McIntosh admitted he took her back to his campus office, where prosecutors say he gave her marijuana and then had sex with her while she was barely conscious. He was charged with rape and related crimes but later pleaded no-contest to a lesser count of sexual assault.

Defense attorney Joel P. Trigiani urged the judge to reimpose the original house-arrest sentence. He said McIntosh's career and reputation are ruined. Recently, one man who recognized McIntosh in a local Starbucks spat on him, Trigiani said.

Trigiani presented six witnesses, including McIntosh's pastor. All told of McIntosh's remorse and rehabilitation, including 1,000 hours of community service picking up trash in North Philadelphia.
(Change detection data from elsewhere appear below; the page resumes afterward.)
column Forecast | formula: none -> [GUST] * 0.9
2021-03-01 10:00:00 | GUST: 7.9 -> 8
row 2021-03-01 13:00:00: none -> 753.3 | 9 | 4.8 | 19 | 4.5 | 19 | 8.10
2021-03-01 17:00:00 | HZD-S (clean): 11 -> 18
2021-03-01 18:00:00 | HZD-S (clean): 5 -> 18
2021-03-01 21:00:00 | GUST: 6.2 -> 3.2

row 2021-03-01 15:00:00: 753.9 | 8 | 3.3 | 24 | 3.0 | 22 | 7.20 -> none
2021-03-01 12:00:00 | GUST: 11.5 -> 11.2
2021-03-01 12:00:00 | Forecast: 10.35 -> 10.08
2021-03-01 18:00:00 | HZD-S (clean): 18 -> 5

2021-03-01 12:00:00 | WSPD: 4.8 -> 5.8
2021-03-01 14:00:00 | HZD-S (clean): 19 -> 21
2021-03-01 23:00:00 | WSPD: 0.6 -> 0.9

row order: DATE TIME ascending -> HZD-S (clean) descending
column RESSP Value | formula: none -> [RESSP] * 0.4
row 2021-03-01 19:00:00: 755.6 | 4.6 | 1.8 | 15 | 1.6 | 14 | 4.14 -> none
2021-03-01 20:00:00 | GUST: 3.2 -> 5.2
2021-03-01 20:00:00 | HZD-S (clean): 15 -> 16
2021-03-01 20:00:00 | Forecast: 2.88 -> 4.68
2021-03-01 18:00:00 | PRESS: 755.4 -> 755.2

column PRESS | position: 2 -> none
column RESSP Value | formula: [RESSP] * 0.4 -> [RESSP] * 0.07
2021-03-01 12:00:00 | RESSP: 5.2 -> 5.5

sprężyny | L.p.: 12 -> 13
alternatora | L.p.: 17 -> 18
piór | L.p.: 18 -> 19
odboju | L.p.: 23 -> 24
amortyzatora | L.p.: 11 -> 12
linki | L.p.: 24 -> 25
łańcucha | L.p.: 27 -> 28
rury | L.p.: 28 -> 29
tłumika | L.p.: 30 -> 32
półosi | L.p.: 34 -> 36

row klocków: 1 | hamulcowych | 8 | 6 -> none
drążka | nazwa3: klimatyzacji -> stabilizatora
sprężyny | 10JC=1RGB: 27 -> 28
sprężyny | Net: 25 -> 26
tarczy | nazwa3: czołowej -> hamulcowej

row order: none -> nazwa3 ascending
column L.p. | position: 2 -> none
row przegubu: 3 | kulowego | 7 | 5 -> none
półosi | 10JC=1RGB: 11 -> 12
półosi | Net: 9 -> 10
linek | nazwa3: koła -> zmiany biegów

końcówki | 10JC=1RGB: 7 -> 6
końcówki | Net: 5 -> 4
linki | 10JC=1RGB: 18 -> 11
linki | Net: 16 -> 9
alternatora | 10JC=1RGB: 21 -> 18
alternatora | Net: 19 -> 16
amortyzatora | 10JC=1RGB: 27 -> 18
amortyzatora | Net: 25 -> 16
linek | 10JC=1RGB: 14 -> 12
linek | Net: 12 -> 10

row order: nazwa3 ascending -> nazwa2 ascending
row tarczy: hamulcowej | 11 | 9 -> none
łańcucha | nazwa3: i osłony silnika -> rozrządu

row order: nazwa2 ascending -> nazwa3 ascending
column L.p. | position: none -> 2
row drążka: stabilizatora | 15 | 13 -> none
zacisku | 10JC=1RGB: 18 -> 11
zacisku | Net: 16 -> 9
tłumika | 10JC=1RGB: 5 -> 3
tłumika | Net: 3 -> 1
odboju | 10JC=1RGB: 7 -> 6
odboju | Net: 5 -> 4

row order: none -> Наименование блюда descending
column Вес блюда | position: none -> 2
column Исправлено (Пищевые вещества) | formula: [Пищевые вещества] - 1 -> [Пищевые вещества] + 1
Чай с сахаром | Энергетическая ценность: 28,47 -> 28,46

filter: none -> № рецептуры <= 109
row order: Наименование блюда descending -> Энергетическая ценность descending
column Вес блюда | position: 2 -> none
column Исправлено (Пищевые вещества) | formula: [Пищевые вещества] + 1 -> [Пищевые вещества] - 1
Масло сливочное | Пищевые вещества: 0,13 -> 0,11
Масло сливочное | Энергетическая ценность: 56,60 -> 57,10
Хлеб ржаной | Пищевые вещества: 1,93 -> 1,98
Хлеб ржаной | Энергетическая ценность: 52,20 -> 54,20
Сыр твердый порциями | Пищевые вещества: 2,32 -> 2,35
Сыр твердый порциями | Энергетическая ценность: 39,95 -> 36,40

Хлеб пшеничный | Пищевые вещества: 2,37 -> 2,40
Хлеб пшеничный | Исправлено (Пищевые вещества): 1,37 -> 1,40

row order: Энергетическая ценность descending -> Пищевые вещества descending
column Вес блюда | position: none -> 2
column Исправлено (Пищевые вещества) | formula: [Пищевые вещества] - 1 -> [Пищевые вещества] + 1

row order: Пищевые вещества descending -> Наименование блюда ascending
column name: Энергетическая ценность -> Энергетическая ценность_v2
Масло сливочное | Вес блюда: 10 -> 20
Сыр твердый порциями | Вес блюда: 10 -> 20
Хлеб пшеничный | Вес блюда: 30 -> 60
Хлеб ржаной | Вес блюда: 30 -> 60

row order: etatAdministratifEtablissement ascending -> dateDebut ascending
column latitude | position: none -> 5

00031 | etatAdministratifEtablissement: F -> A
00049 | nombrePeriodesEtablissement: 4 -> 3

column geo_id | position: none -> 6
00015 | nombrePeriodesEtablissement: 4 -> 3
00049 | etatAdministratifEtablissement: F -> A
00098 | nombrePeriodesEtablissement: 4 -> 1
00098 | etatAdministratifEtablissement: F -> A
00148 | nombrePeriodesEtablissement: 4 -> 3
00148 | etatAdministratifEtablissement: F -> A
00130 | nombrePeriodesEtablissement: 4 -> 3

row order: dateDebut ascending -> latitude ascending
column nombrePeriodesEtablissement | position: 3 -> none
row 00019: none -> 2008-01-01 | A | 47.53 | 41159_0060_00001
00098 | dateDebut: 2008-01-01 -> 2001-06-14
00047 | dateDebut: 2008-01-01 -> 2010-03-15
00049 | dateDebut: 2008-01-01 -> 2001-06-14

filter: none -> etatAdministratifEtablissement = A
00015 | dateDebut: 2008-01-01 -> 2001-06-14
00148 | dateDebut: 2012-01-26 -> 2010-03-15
But some also testified that, based on their talks with McIntosh, they did not believe the encounter resulted in penetration. And one said she believed the victim was complicit.

"She feels she is a victim, and he has said there was no sex. There was drinking and she got sick and that's what it was," said Deborah B. Sloman, a neighbor of the McIntoshes for 15 years.

"I would ask my daughters if they did anything to contribute to it," Sloman testified.

"Why don't you just tell [the victim] that it was her fault," retorted Assistant District Attorney Richard DeSipio.

"I would ask them, 'Did you do anything that could have contributed to this? Did you lead him on?' " Sloman replied. "We know that women sometimes lead men on."

At this point the victim, who had been sitting in the audience with her parents and uncle, sobbed out a cry of "No!" and left the courtroom.